The Antelope comes with a huge storage sack. This allowed us to store the bag at almost its maximum loft, which increases the longevity of the bag.
This contender performed well in our light rain test, keeping our tester completely dry even as water puddled up on the shell. No moisture could be felt along the zipper thanks to the beefy draft tube. In our submersion test, the MicroLite XP shell fabric proved to be truly waterproof and breathable as we squeezed out the air and bag remained compressed, absorbing no detectable moisture. While these tests are beyond what a user would typically encounter when temperatures are well below freezing, they show that the Antelope is impervious to condensation or small amounts of melting snow. The all black interior of the Antelope greatly aided in the drying time, and we found that this bag was fully dry, lofted and ready to go after three hours drying in the sun.
Other top scorers in the weather resistance category include the Brooks Range Drift -10, Marmot Col -20, Feathered Friends Snowbunting, and The North Face Inferno -20, which all scored 9s and 10s out of 10s, securing their position for the top contenders for weather resistance.
Cold weather backpacking, ski touring, and any activity where you're looking to maximize the warmth to weight ratio is when this bag weighs supreme.

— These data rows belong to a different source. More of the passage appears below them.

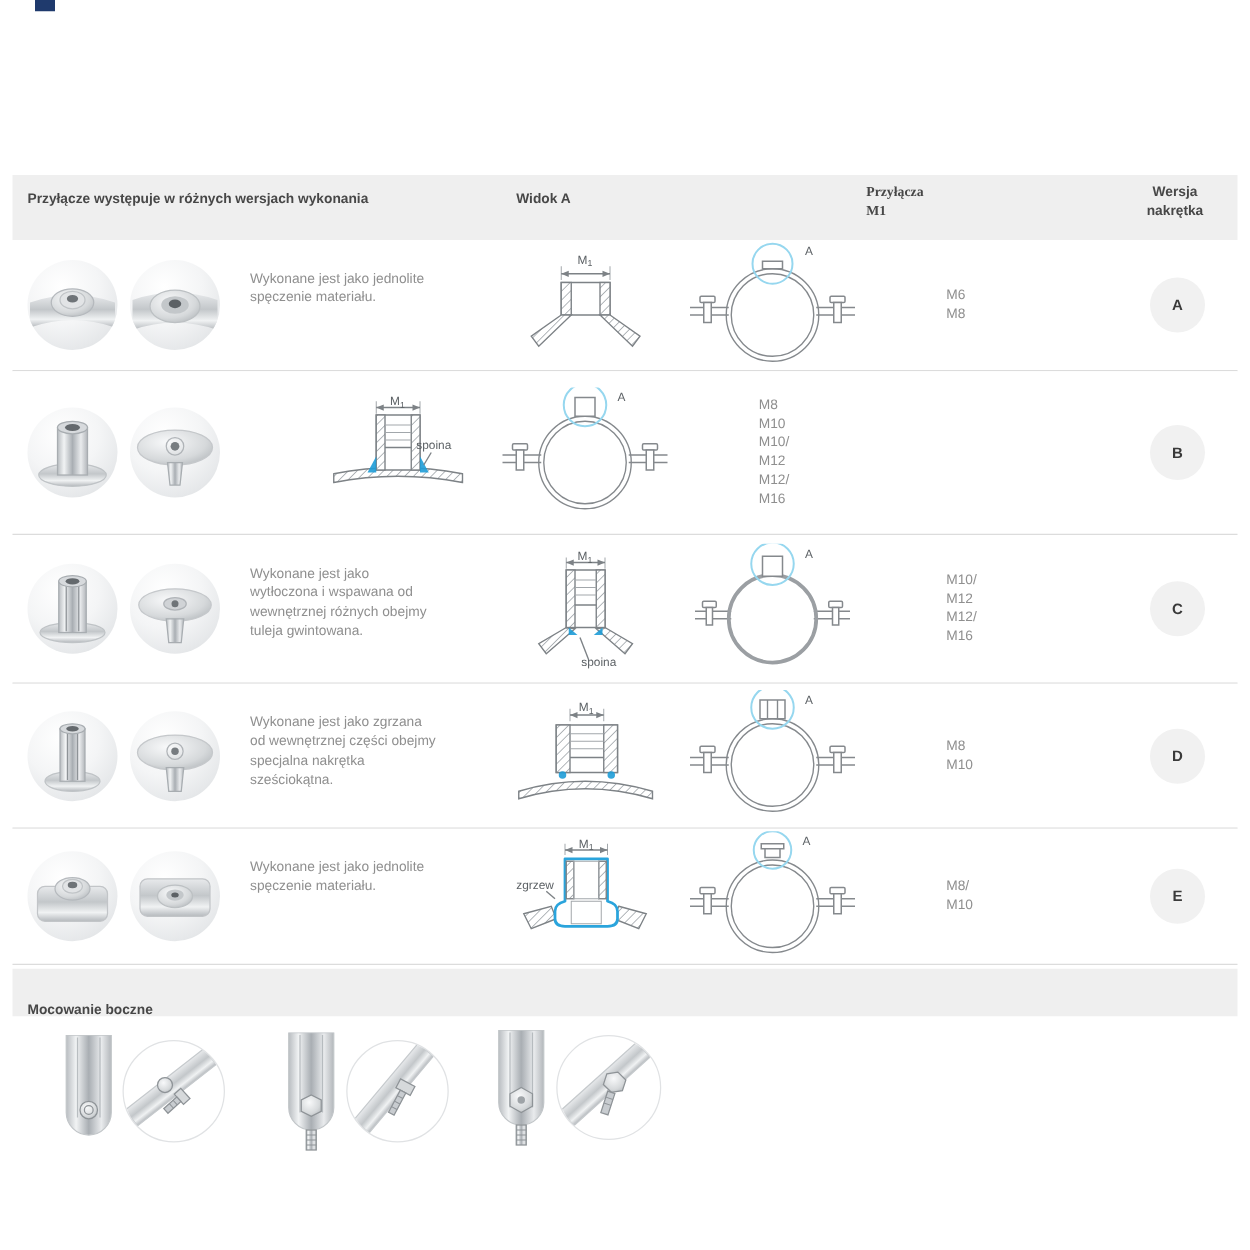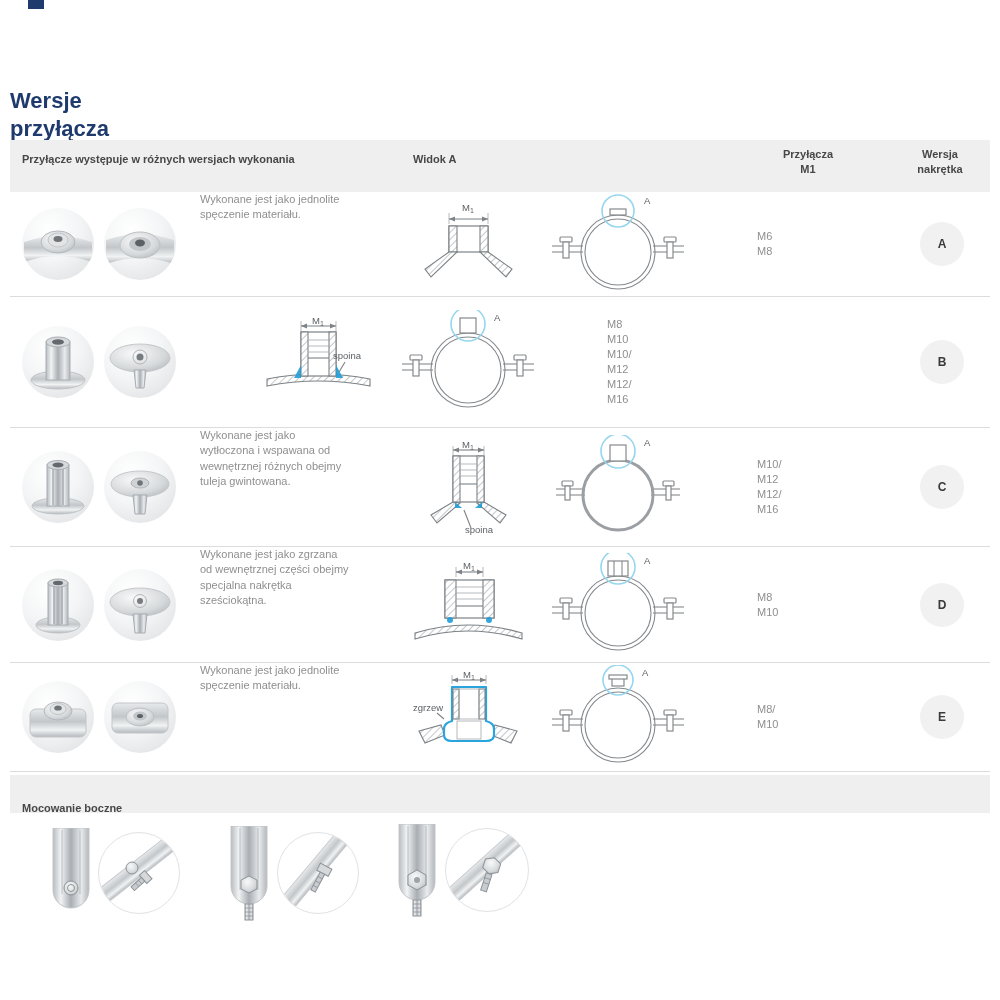"Wersje przyłącza" h1.title { html: <h1>Wersje przyłącza</h1> -> none }
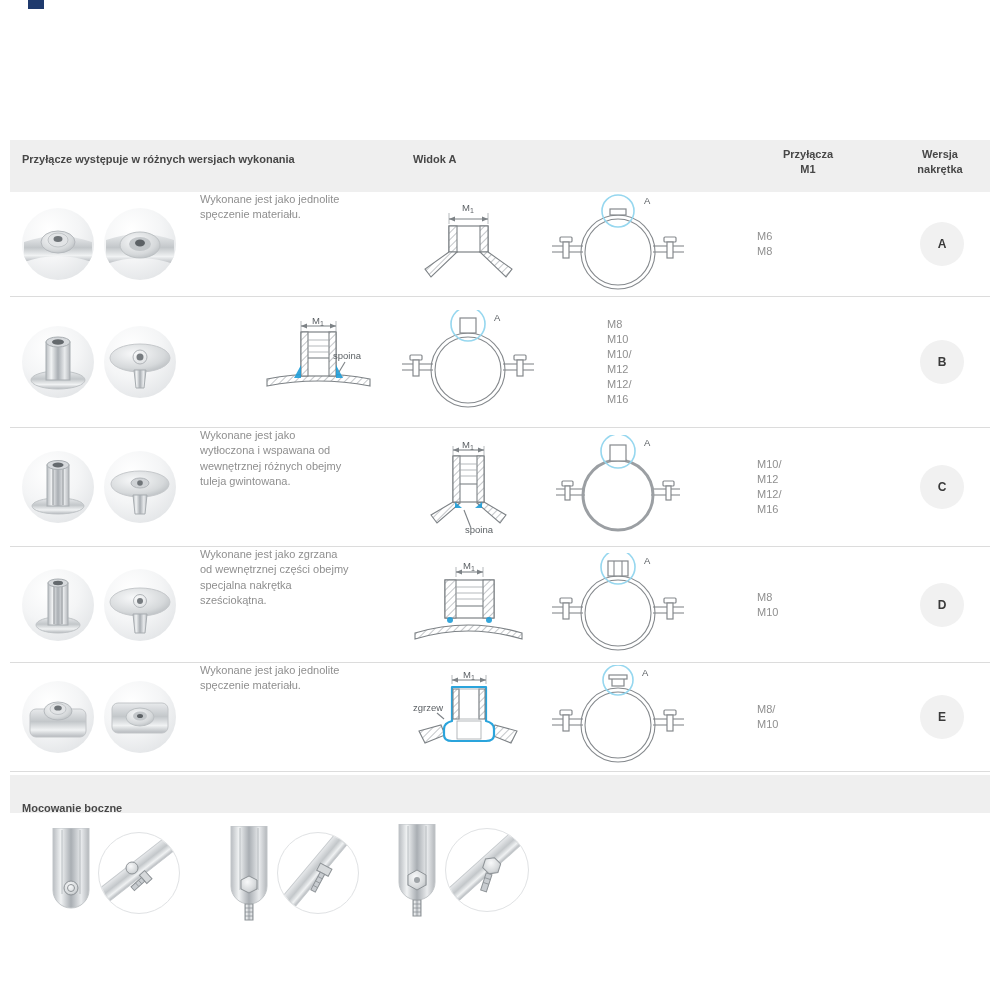"Przyłącza" .th-m { font-family: none -> Liberation Serif, serif; left: 753px -> 683px; text-align: center -> none }
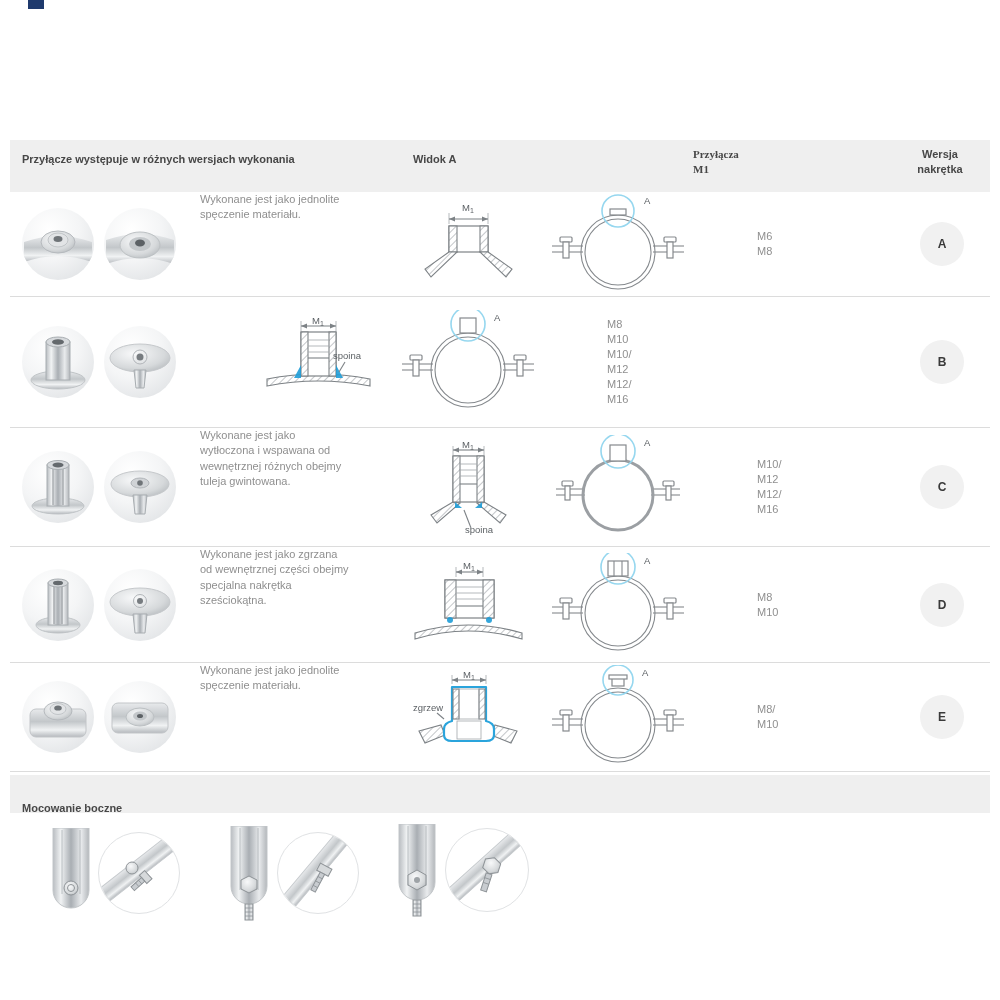"Wykonane jest jako jednolite spęczenie" .s-desc { padding-top: none -> 24px }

Check out our Best Buy award winner the Rab Ascent 900 for a warmer but much heavier budget friendly bag.
At $595 for a size 5'6, Antelope is a major investment for sure, but its high-quality materials make it a great choice for three-season camping when temperatures are hovering in the teens. When stored properly in its included giant storage bag, it will (should) last for decades. Check out our Buying Advice article to learn how you can make this bag go farther based on your individual sleeping style.
The Western Mountaineering Antelope MF is an excellent choice for those looking to shave weight for fast and light adventures. Its high-quality construction and materials are extremely weather resistant and it has an incredible warmth to weight ratio.